* Work request
Pictures in the data should be dropped; transcribe exactly the lines from the one that has "[118,983,207,996] // node" through the one that has "(852, 473) none".

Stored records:
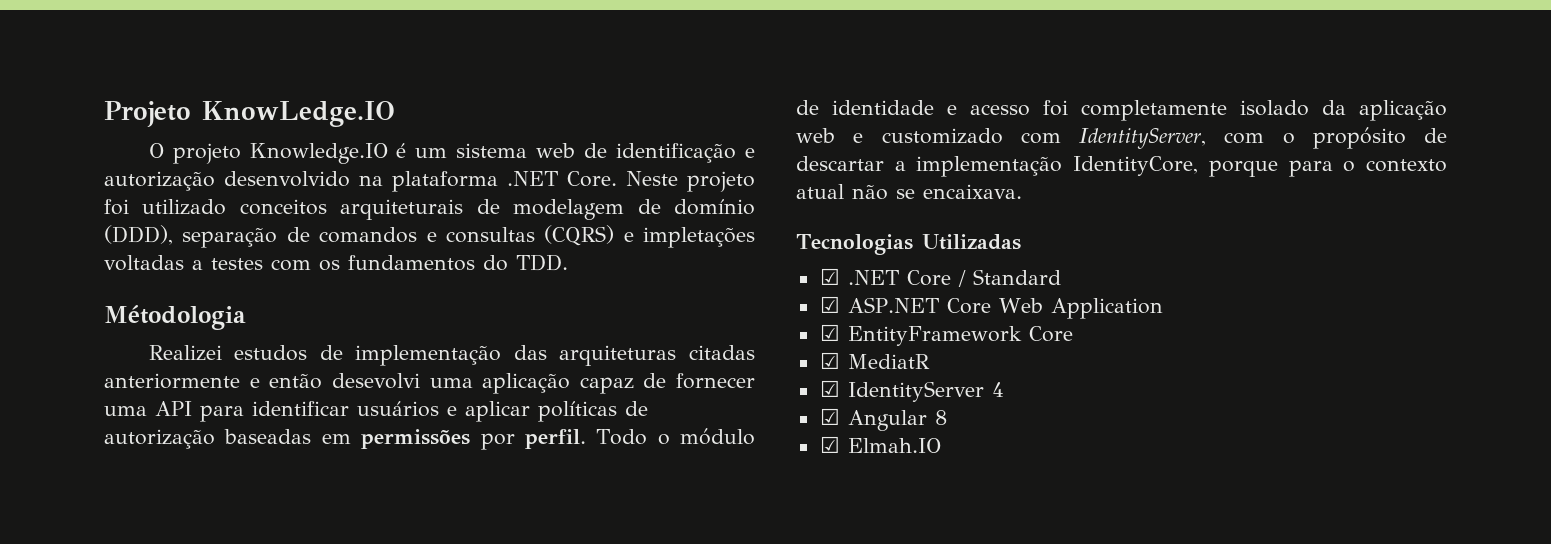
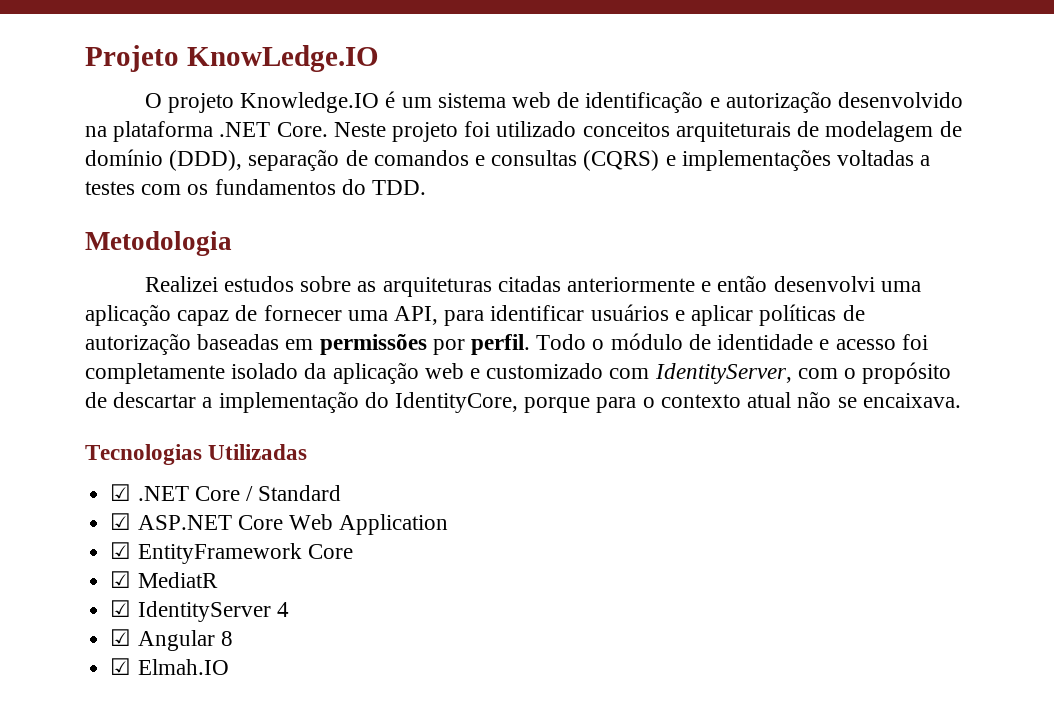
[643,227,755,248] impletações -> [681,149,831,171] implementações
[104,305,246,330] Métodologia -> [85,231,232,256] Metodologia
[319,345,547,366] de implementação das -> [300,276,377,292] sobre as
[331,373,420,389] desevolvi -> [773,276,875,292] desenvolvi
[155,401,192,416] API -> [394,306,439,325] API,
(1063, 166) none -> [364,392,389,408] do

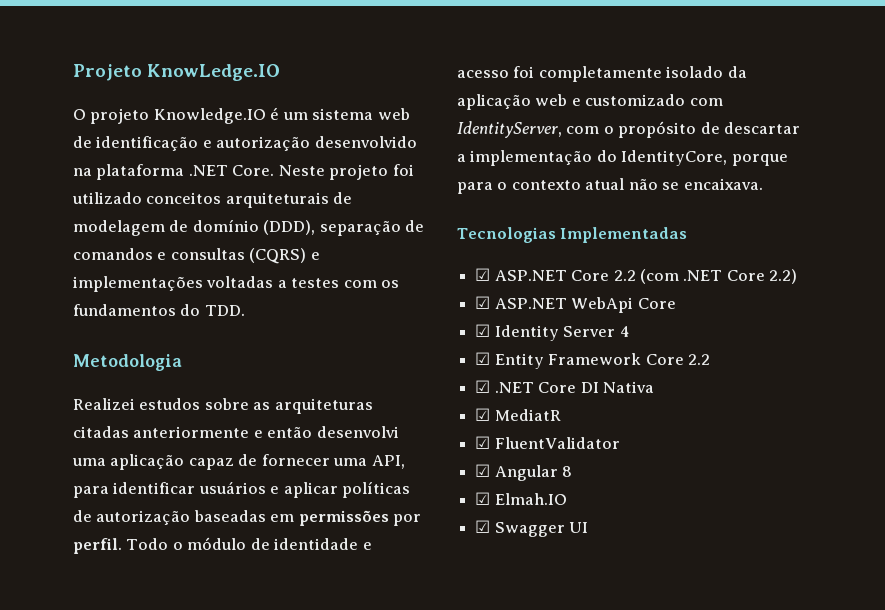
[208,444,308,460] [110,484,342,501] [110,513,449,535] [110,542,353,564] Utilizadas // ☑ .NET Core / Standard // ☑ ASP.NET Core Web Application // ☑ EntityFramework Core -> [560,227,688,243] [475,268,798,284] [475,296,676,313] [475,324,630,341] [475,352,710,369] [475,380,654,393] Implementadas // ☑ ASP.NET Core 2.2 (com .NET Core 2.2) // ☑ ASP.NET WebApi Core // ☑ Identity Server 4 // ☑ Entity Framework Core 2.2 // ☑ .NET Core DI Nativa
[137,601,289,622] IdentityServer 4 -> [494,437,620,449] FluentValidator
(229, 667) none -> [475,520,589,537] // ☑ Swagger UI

--

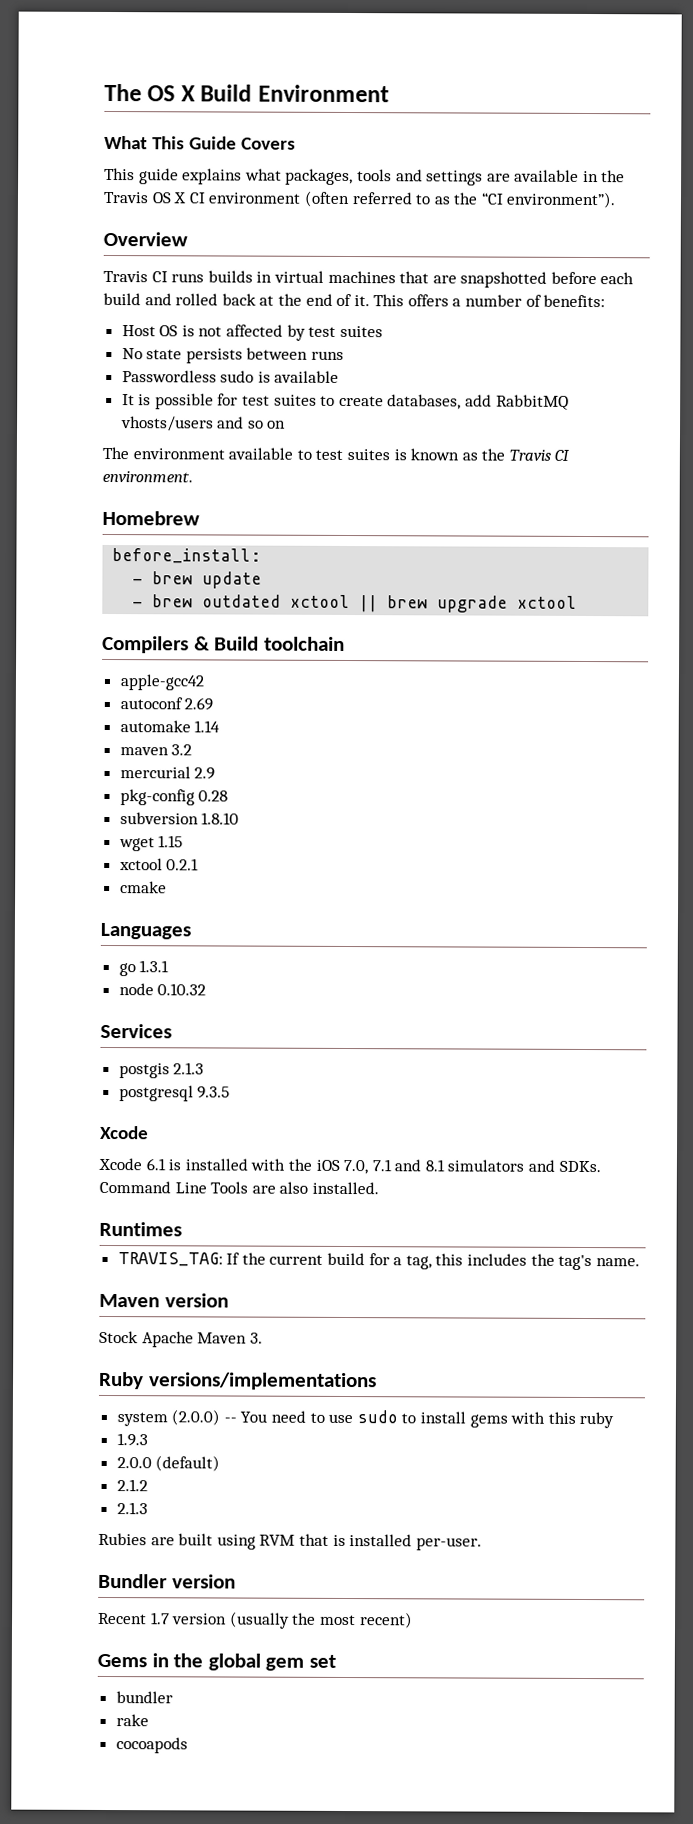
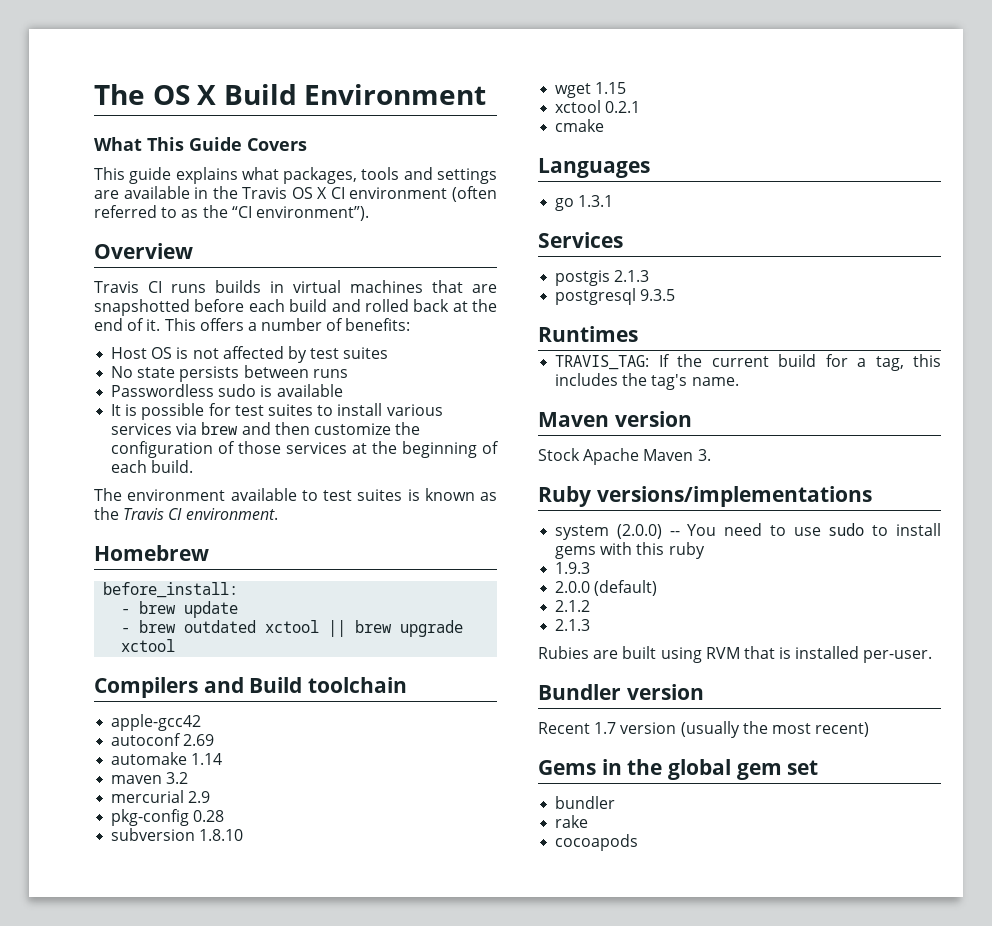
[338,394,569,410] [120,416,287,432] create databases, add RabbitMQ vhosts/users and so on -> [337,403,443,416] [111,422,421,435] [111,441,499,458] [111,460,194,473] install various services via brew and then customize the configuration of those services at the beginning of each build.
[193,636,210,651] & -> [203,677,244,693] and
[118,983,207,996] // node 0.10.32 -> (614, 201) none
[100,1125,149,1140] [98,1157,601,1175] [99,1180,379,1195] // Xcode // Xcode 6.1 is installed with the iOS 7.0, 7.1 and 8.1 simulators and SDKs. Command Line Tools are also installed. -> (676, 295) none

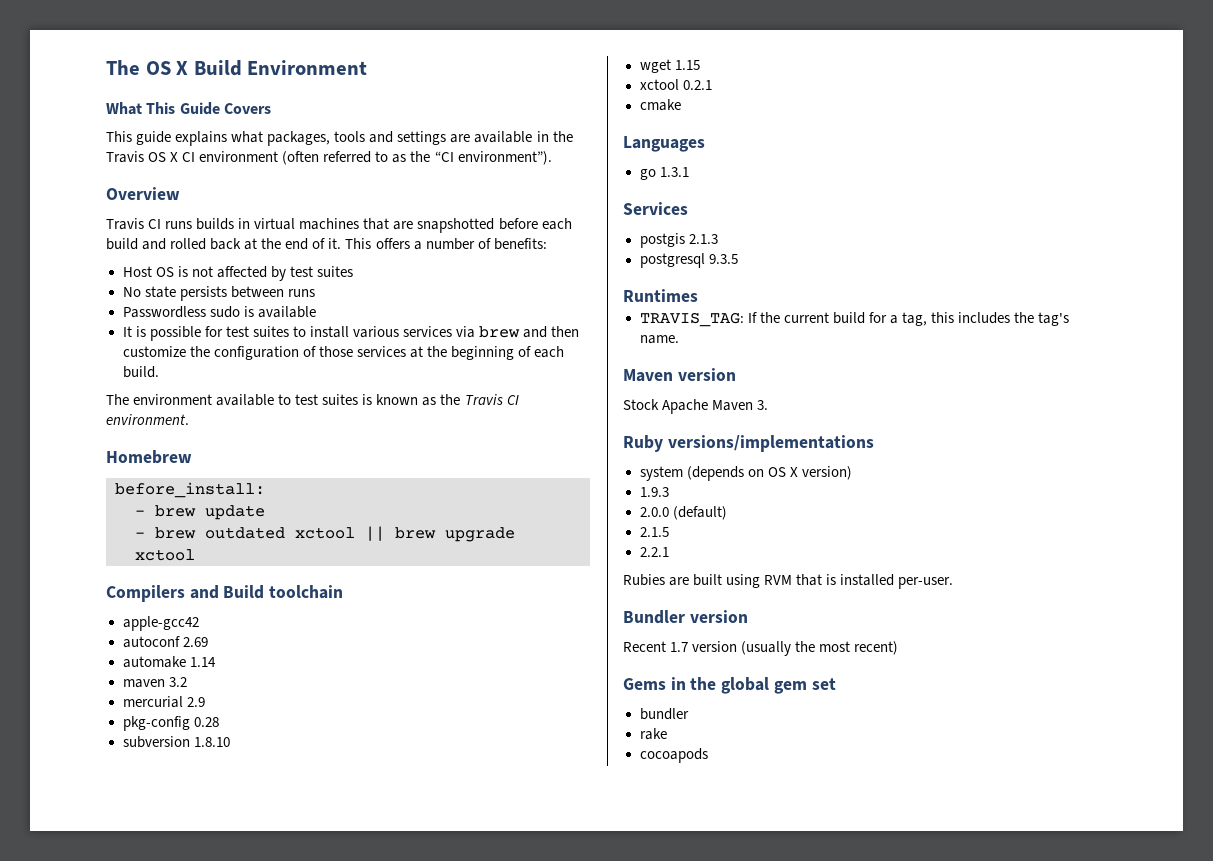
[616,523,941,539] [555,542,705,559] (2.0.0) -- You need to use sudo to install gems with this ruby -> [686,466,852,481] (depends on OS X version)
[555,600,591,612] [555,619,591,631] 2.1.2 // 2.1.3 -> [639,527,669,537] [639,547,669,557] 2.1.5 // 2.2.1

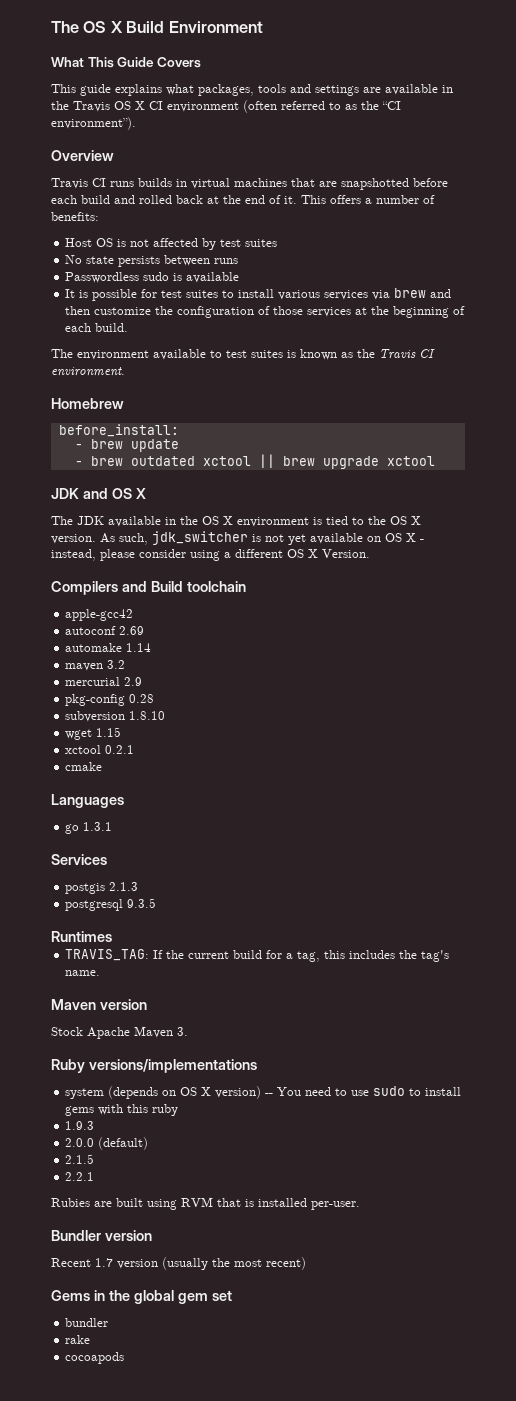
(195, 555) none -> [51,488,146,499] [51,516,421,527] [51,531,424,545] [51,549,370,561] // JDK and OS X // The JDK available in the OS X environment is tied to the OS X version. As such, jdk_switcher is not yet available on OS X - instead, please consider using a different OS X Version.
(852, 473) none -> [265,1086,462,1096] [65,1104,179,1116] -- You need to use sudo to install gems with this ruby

* Expected answer
[118,983,207,996] // node 0.10.32 -> (614, 201) none
[100,1125,149,1140] [98,1157,601,1175] [99,1180,379,1195] // Xcode // Xcode 6.1 is installed with the iOS 7.0, 7.1 and 8.1 simulators and SDKs. Command Line Tools are also installed. -> (676, 295) none

[616,523,941,539] [555,542,705,559] (2.0.0) -- You need to use sudo to install gems with this ruby -> [686,466,852,481] (depends on OS X version)
[555,600,591,612] [555,619,591,631] 2.1.2 // 2.1.3 -> [639,527,669,537] [639,547,669,557] 2.1.5 // 2.2.1

(195, 555) none -> [51,488,146,499] [51,516,421,527] [51,531,424,545] [51,549,370,561] // JDK and OS X // The JDK available in the OS X environment is tied to the OS X version. As such, jdk_switcher is not yet available on OS X - instead, please consider using a different OS X Version.
(852, 473) none -> [265,1086,462,1096] [65,1104,179,1116] -- You need to use sudo to install gems with this ruby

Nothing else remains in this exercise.